▸ Entries shown
===

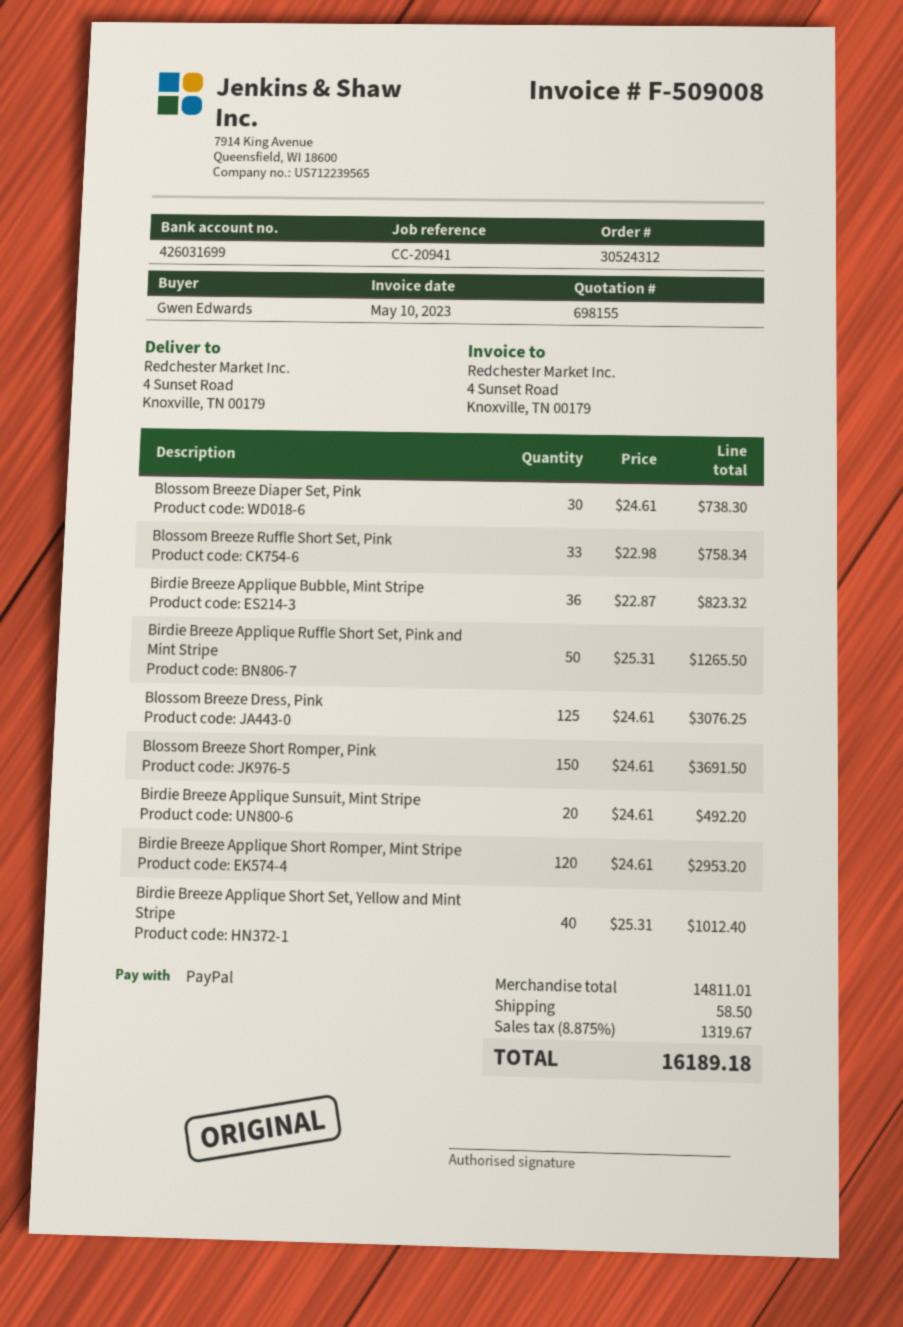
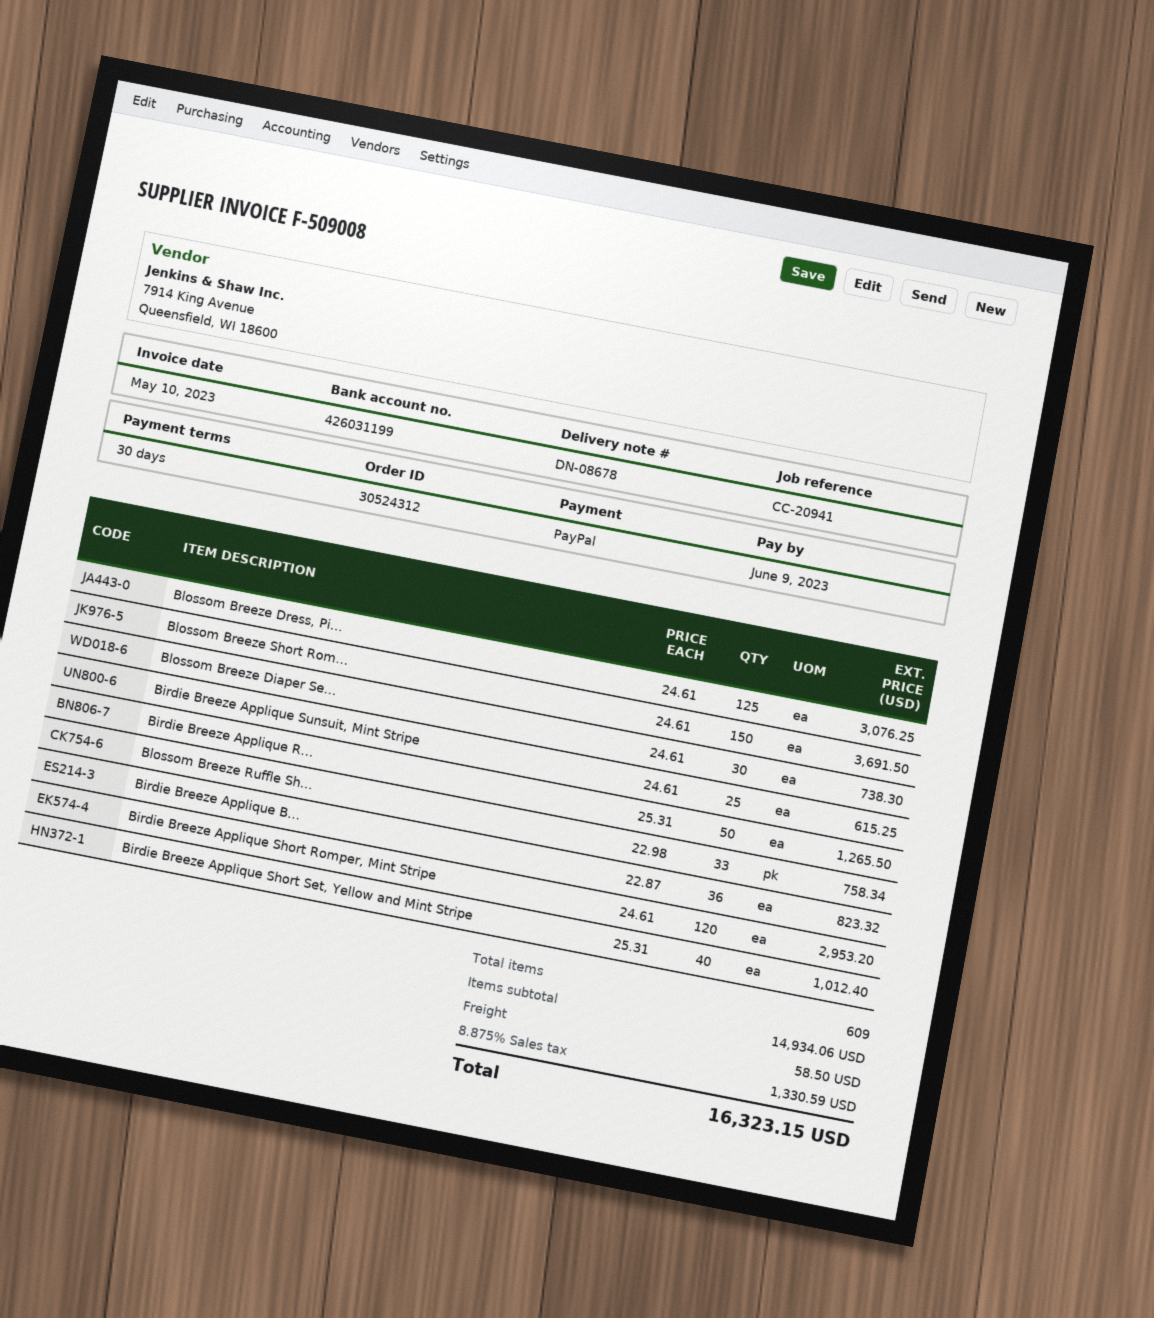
bank account: 426031699 -> 426031199
Birdie Breeze Applique Sunsuit, Mint Stripe: 20 x 24.61 = 492.20 -> 25 x 24.61 = 615.25
subtotal: 14811.01 -> 14934.06
tax: 8.875% = 1319.67 -> 8.875% = 1330.59
total: 16189.18 -> 16323.15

===

The expected output is the run of lines from the one that includes "subtotal: 14811.01 -> 14934.06" through the end of the listing above, exactly as they stand.

subtotal: 14811.01 -> 14934.06
tax: 8.875% = 1319.67 -> 8.875% = 1330.59
total: 16189.18 -> 16323.15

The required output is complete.